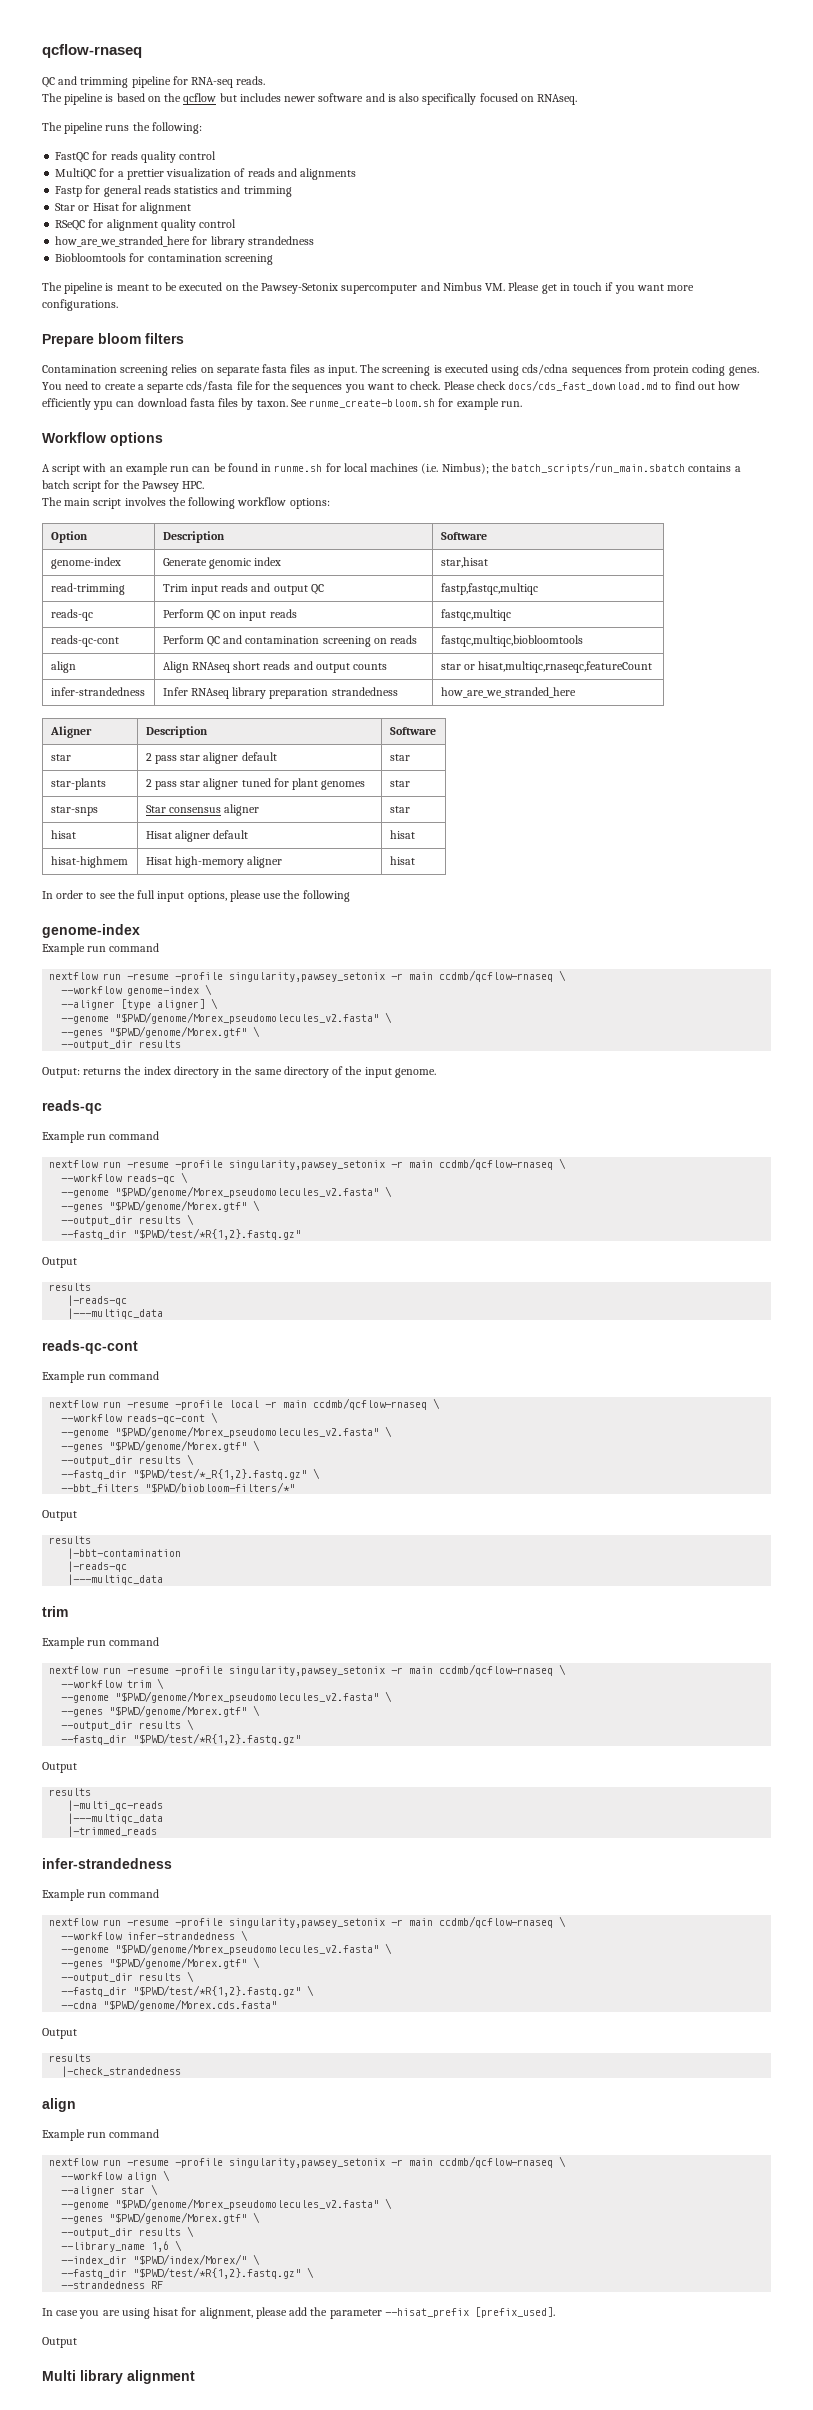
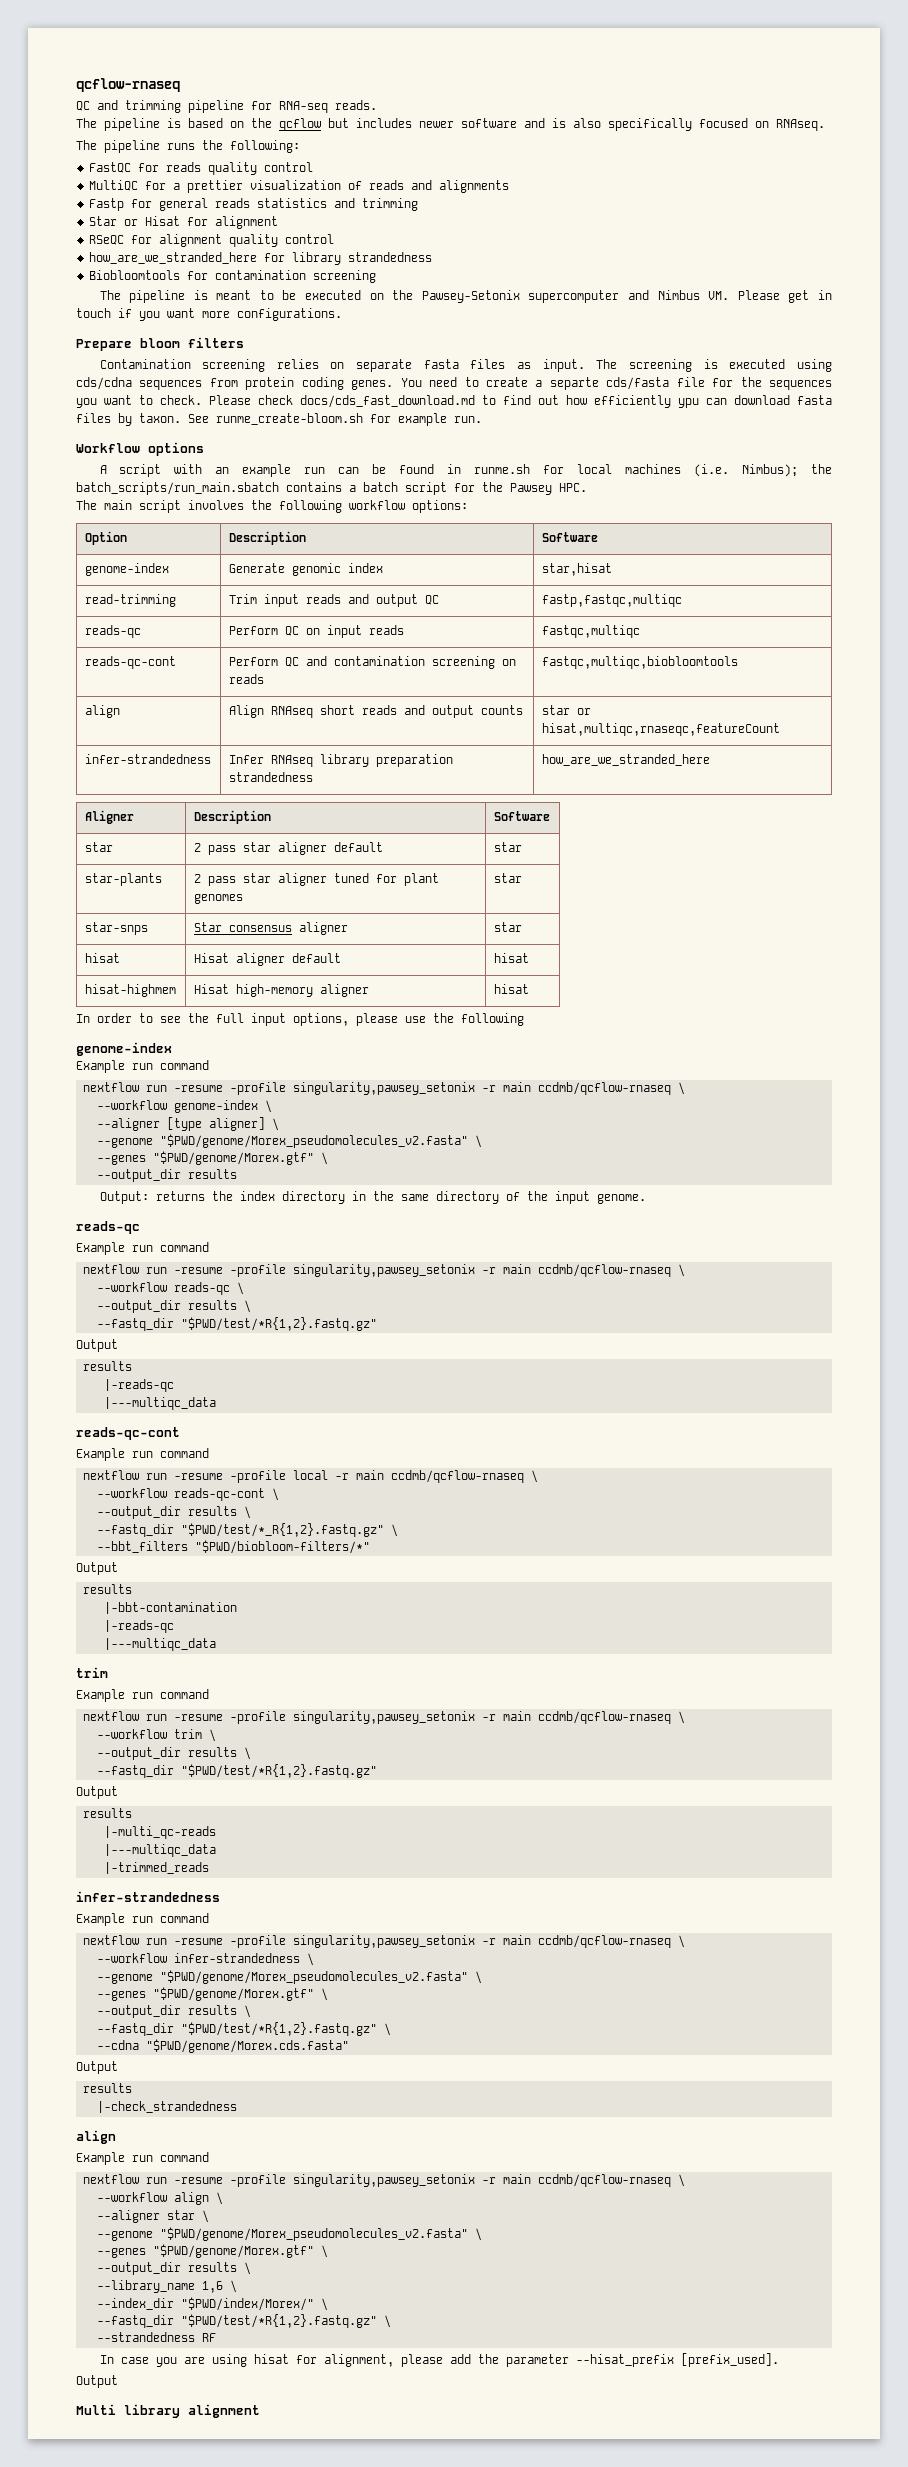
  --workflow reads-qc \
- --genome "$PWD/genome/Morex_pseudomolecules_v2.fasta" \
- --genes "$PWD/genome/Morex.gtf" \
  --workflow reads-qc-cont \
- --genome "$PWD/genome/Morex_pseudomolecules_v2.fasta" \
- --genes "$PWD/genome/Morex.gtf" \
  --workflow trim \
- --genome "$PWD/genome/Morex_pseudomolecules_v2.fasta" \
- --genes "$PWD/genome/Morex.gtf" \

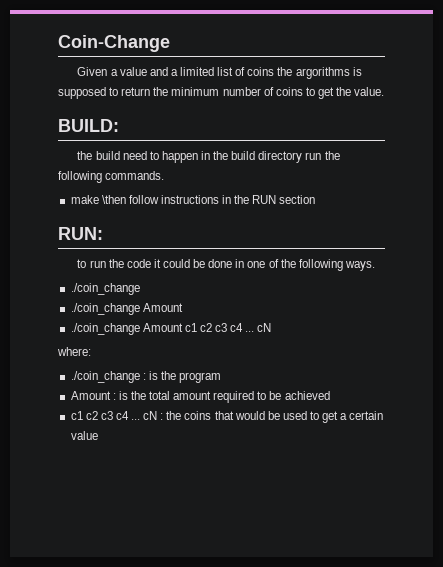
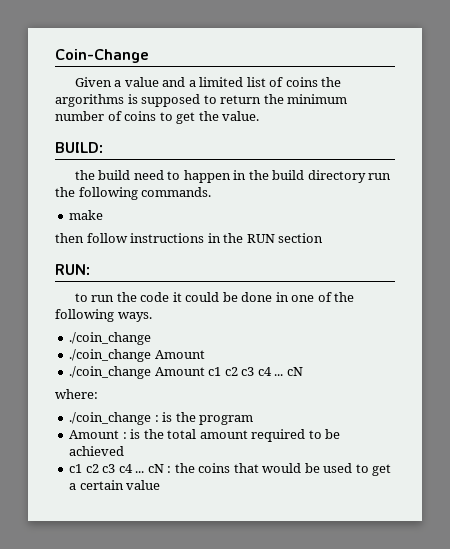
- make \then follow instructions in the RUN section
+ make
+ then follow instructions in the RUN section

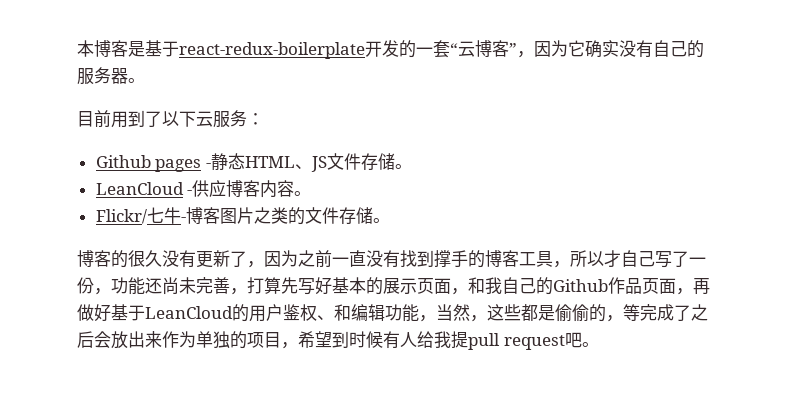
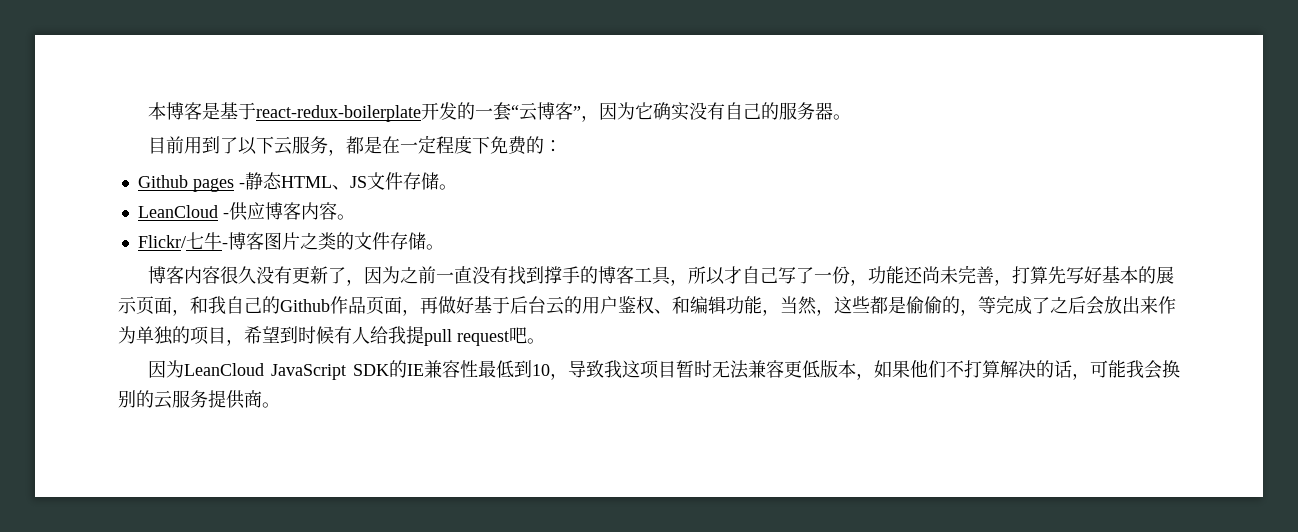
- 目前用到了以下云服务：
+ 目前用到了以下云服务，都是在一定程度下免费的：
- 博客的很久没有更新了，因为之前一直没有找到撑手的博客工具，所以才自己写了一份，功能还尚未完善，打算先写好基本的展示页面，和我自己的Github作品页面，再做好基于LeanCloud的用户鉴权、和编辑功能，当然，这些都是偷偷的，等完成了之后会放出来作为单独的项目，希望到时候有人给我提pull request吧。
+ 博客内容很久没有更新了，因为之前一直没有找到撑手的博客工具，所以才自己写了一份，功能还尚未完善，打算先写好基本的展示页面，和我自己的Github作品页面，再做好基于后台云的用户鉴权、和编辑功能，当然，这些都是偷偷的，等完成了之后会放出来作为单独的项目，希望到时候有人给我提pull request吧。
+ 因为LeanCloud JavaScript SDK的IE兼容性最低到10，导致我这项目暂时无法兼容更低版本，如果他们不打算解决的话，可能我会换别的云服务提供商。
· · · · ·
Assignment — Write out the data above exactly as it appears, but without any image.

Answer to this problem —
  --workflow reads-qc \
- --genome "$PWD/genome/Morex_pseudomolecules_v2.fasta" \
- --genes "$PWD/genome/Morex.gtf" \
  --workflow reads-qc-cont \
- --genome "$PWD/genome/Morex_pseudomolecules_v2.fasta" \
- --genes "$PWD/genome/Morex.gtf" \
  --workflow trim \
- --genome "$PWD/genome/Morex_pseudomolecules_v2.fasta" \
- --genes "$PWD/genome/Morex.gtf" \

- make \then follow instructions in the RUN section
+ make
+ then follow instructions in the RUN section

- 目前用到了以下云服务：
+ 目前用到了以下云服务，都是在一定程度下免费的：
- 博客的很久没有更新了，因为之前一直没有找到撑手的博客工具，所以才自己写了一份，功能还尚未完善，打算先写好基本的展示页面，和我自己的Github作品页面，再做好基于LeanCloud的用户鉴权、和编辑功能，当然，这些都是偷偷的，等完成了之后会放出来作为单独的项目，希望到时候有人给我提pull request吧。
+ 博客内容很久没有更新了，因为之前一直没有找到撑手的博客工具，所以才自己写了一份，功能还尚未完善，打算先写好基本的展示页面，和我自己的Github作品页面，再做好基于后台云的用户鉴权、和编辑功能，当然，这些都是偷偷的，等完成了之后会放出来作为单独的项目，希望到时候有人给我提pull request吧。
+ 因为LeanCloud JavaScript SDK的IE兼容性最低到10，导致我这项目暂时无法兼容更低版本，如果他们不打算解决的话，可能我会换别的云服务提供商。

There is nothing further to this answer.